____ SOURCE DATA

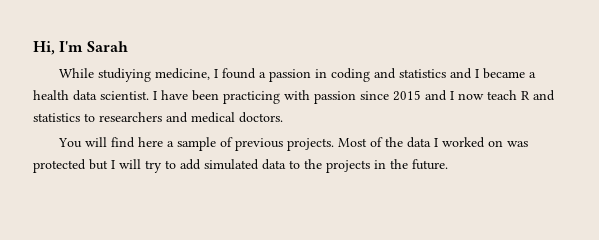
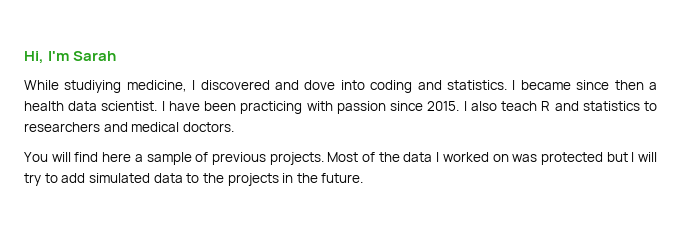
[221,68,525,82] found a passion in coding and statistics and I became -> [200,80,644,93] discovered and dove into coding and statistics. I became since then
[393,90,484,101] 2015 and I now -> [427,101,497,111] 2015. I also

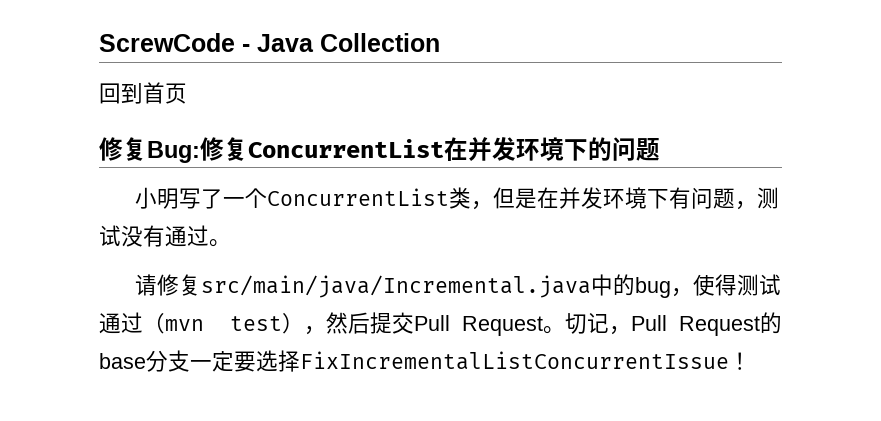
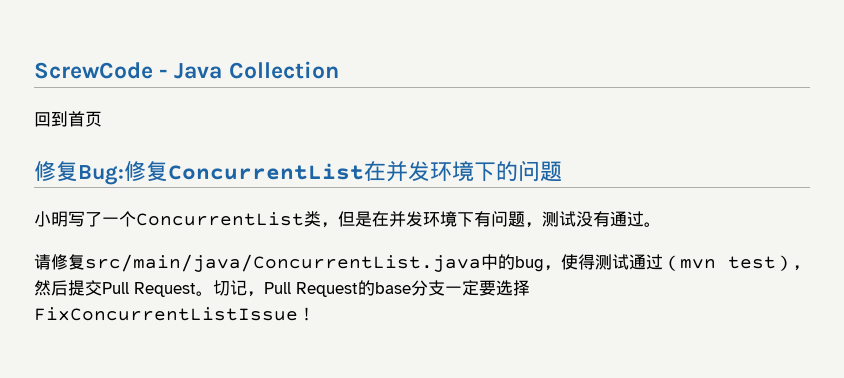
[201,275,592,298] src/main/java/Incremental.java -> [85,254,481,272] src/main/java/ConcurrentList.java
[300,351,729,370] FixIncrementalListConcurrentIssue -> [34,307,298,321] FixConcurrentListIssue

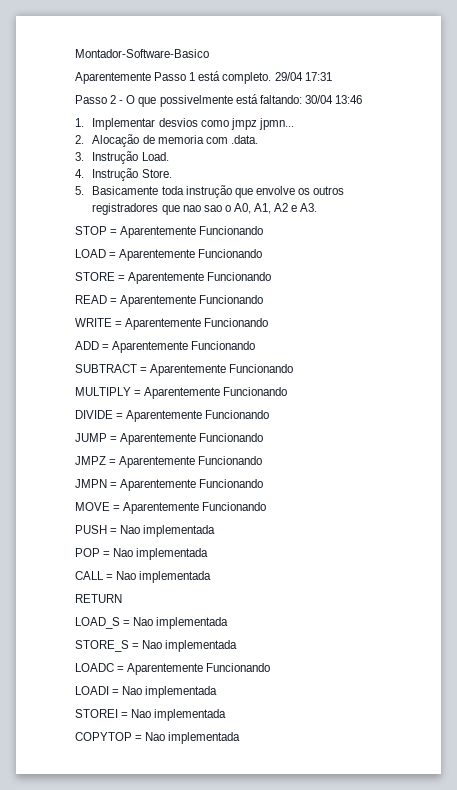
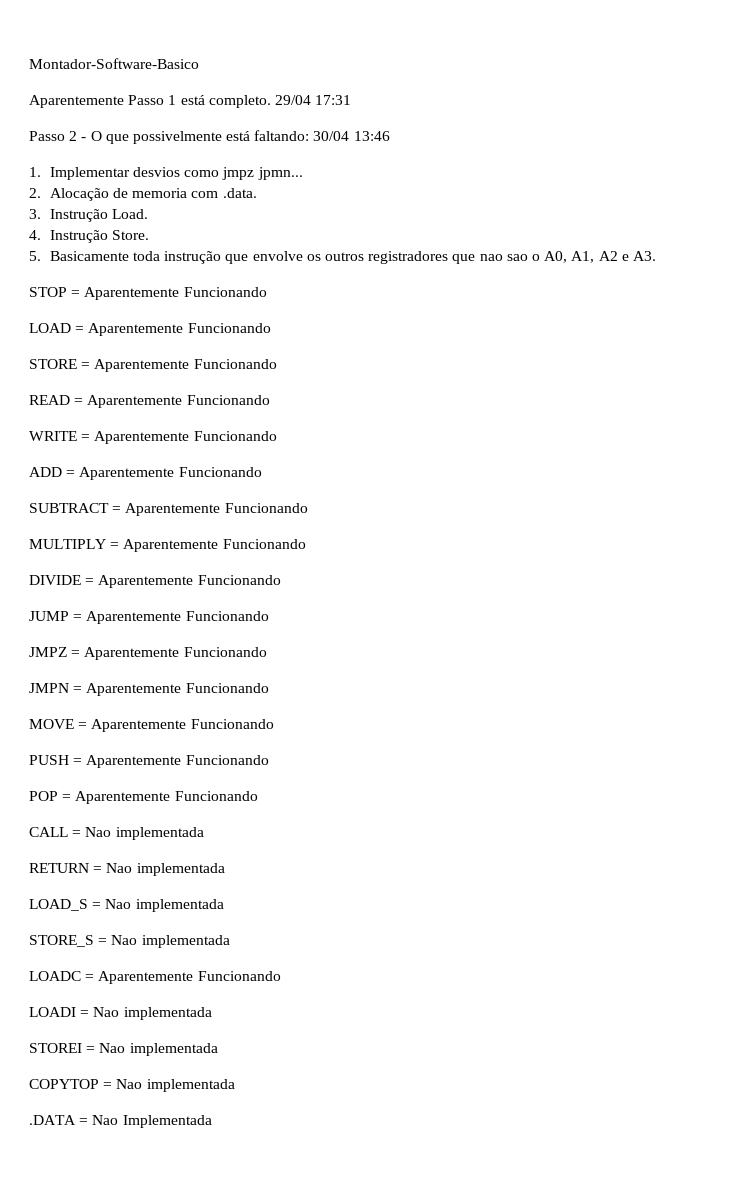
[120,525,216,537] Nao implementada -> [86,755,269,768] Aparentemente Funcionando
[113,548,209,560] Nao implementada -> [75,791,258,804] Aparentemente Funcionando
(122, 598) none -> [93,863,225,876] = Nao implementada
(241, 738) none -> [29,1115,212,1128] // .DATA = Nao Implementada

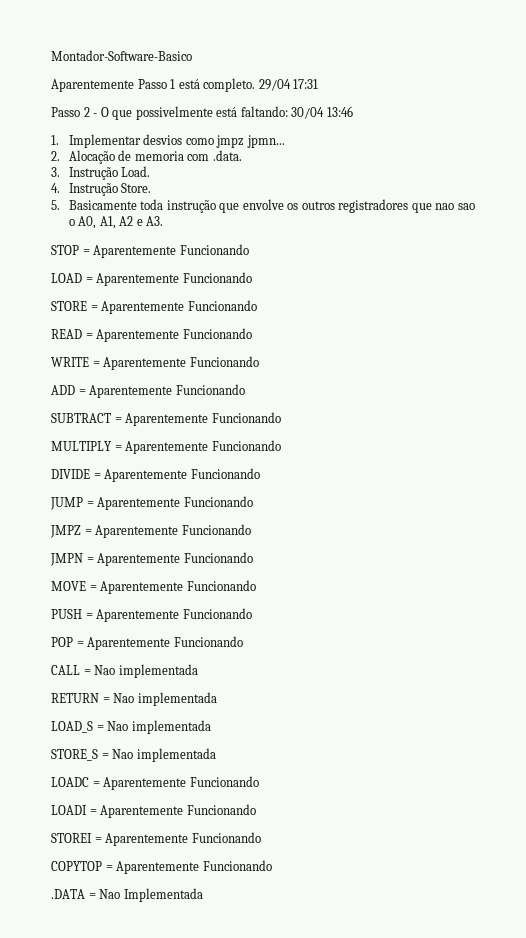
[93,1007,212,1020] Nao implementada -> [100,804,256,818] Aparentemente Funcionando
[99,1043,218,1056] Nao implementada -> [105,832,261,846] Aparentemente Funcionando
[116,1079,235,1092] Nao implementada -> [116,860,272,874] Aparentemente Funcionando

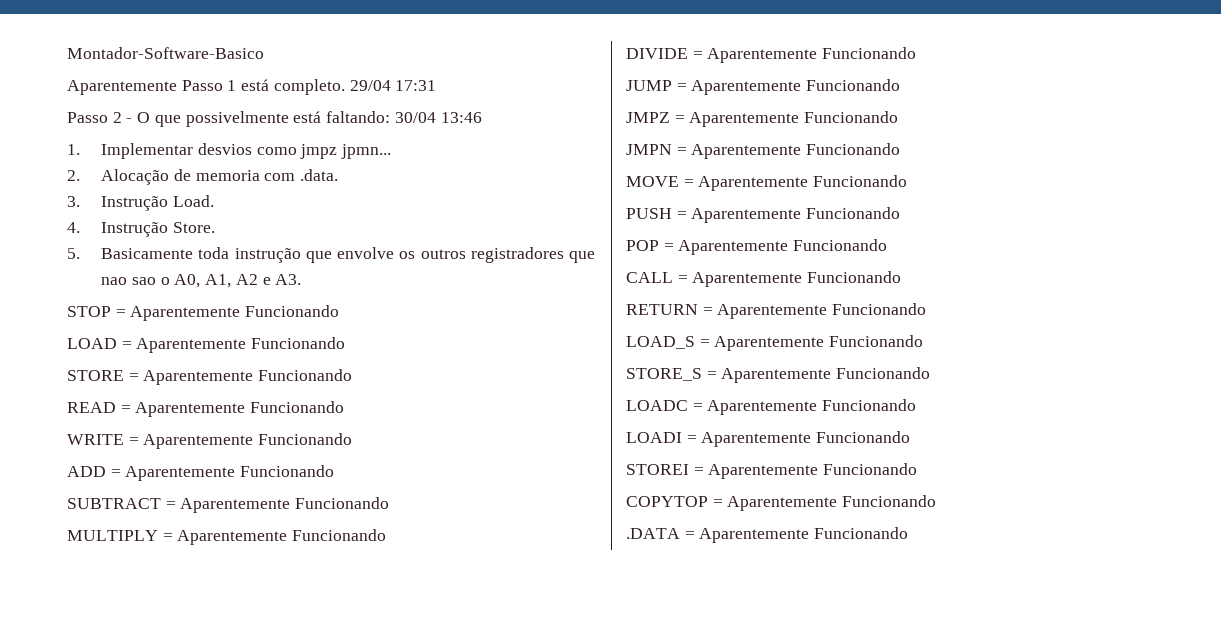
[94,664,198,678] Nao implementada -> [692,271,902,287] Aparentemente Funcionando
[113,692,217,706] Nao implementada -> [717,303,927,319] Aparentemente Funcionando
[107,720,211,734] Nao implementada -> [714,335,924,351] Aparentemente Funcionando
[112,748,216,762] Nao implementada -> [721,367,931,383] Aparentemente Funcionando
[99,888,203,902] Nao Implementada -> [699,527,909,543] Aparentemente Funcionando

________

§ WHAT TO WORK ON
Copy out exactly, without any pictures, the lines above that begin at the one with "[93,1007,212,1020] Nao implementada" and end at the last line of the listing.

§ WRITTEN SOLUTION
[93,1007,212,1020] Nao implementada -> [100,804,256,818] Aparentemente Funcionando
[99,1043,218,1056] Nao implementada -> [105,832,261,846] Aparentemente Funcionando
[116,1079,235,1092] Nao implementada -> [116,860,272,874] Aparentemente Funcionando

[94,664,198,678] Nao implementada -> [692,271,902,287] Aparentemente Funcionando
[113,692,217,706] Nao implementada -> [717,303,927,319] Aparentemente Funcionando
[107,720,211,734] Nao implementada -> [714,335,924,351] Aparentemente Funcionando
[112,748,216,762] Nao implementada -> [721,367,931,383] Aparentemente Funcionando
[99,888,203,902] Nao Implementada -> [699,527,909,543] Aparentemente Funcionando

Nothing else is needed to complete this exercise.